Entries supplied:
**********

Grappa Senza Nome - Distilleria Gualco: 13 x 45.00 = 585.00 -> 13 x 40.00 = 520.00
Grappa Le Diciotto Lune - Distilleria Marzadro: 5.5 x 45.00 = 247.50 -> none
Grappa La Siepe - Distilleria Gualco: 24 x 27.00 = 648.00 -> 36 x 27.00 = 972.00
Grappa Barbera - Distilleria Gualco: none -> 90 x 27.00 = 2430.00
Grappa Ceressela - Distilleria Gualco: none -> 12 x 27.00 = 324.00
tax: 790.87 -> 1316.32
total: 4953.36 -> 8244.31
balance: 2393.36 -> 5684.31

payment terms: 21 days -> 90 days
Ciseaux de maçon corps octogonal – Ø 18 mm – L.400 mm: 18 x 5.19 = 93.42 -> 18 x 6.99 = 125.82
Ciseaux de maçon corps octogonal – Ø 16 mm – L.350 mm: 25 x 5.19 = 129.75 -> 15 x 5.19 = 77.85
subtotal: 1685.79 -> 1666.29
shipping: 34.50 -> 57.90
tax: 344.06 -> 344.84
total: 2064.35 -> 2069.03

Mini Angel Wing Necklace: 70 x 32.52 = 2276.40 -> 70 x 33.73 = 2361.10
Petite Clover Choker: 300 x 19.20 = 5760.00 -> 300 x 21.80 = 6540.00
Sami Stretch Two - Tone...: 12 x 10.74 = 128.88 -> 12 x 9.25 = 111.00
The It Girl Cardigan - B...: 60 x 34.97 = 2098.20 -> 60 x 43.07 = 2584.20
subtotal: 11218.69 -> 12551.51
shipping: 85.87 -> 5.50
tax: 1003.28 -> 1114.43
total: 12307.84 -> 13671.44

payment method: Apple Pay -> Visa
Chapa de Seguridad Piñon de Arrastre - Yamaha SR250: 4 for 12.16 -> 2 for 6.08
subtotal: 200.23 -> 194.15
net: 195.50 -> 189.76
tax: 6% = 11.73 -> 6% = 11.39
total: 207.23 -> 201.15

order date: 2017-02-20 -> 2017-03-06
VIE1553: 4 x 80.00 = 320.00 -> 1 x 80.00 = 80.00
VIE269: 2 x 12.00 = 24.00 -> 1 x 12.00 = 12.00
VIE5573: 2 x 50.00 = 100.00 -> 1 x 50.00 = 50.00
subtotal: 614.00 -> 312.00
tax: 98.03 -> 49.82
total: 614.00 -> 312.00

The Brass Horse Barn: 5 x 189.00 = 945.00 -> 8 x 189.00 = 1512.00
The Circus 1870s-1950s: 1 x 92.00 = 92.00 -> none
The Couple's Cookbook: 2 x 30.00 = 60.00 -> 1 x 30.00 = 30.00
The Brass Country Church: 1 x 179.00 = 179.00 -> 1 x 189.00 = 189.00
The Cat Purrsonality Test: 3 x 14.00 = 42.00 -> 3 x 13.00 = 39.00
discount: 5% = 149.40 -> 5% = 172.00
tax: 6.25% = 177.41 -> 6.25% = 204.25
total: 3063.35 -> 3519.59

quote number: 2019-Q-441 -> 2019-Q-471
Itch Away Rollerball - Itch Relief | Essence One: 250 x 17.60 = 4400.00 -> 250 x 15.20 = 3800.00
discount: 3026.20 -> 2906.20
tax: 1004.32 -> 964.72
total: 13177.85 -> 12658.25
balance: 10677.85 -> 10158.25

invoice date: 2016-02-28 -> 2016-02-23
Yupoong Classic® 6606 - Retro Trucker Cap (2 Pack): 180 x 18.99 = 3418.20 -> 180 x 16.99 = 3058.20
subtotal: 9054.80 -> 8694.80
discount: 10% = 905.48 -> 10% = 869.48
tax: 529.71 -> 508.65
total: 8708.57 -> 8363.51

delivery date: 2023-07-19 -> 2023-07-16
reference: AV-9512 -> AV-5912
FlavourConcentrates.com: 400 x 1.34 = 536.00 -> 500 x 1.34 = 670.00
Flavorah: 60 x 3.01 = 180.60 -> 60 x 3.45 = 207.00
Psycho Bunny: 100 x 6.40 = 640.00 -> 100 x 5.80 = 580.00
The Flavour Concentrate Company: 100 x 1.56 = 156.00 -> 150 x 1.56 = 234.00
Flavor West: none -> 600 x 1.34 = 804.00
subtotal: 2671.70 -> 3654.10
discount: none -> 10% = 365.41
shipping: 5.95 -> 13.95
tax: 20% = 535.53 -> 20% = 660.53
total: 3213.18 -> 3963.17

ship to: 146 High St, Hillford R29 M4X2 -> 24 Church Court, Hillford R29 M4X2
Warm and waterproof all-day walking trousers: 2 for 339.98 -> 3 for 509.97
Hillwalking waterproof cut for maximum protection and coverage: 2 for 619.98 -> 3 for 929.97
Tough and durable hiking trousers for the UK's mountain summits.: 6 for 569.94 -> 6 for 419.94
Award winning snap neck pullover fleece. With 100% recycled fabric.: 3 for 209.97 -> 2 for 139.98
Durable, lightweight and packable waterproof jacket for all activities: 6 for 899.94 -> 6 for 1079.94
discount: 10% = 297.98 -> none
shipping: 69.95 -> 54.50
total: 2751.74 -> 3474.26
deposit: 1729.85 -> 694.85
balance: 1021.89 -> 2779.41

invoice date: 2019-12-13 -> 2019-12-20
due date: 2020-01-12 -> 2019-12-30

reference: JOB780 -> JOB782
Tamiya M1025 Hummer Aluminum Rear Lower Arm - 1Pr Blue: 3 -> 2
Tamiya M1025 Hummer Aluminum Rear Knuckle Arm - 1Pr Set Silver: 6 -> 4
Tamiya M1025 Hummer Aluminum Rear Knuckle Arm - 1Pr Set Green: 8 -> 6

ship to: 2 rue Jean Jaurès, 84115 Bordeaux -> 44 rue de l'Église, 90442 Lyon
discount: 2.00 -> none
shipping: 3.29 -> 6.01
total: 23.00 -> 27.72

**********

What the task asks: Only the lines above from the one with "net: 195.50 -> 189.76" through the one with "The Brass Country" should be duplicated, character for character.

Completed exercise:
net: 195.50 -> 189.76
tax: 6% = 11.73 -> 6% = 11.39
total: 207.23 -> 201.15

order date: 2017-02-20 -> 2017-03-06
VIE1553: 4 x 80.00 = 320.00 -> 1 x 80.00 = 80.00
VIE269: 2 x 12.00 = 24.00 -> 1 x 12.00 = 12.00
VIE5573: 2 x 50.00 = 100.00 -> 1 x 50.00 = 50.00
subtotal: 614.00 -> 312.00
tax: 98.03 -> 49.82
total: 614.00 -> 312.00

The Brass Horse Barn: 5 x 189.00 = 945.00 -> 8 x 189.00 = 1512.00
The Circus 1870s-1950s: 1 x 92.00 = 92.00 -> none
The Couple's Cookbook: 2 x 30.00 = 60.00 -> 1 x 30.00 = 30.00
The Brass Country Church: 1 x 179.00 = 179.00 -> 1 x 189.00 = 189.00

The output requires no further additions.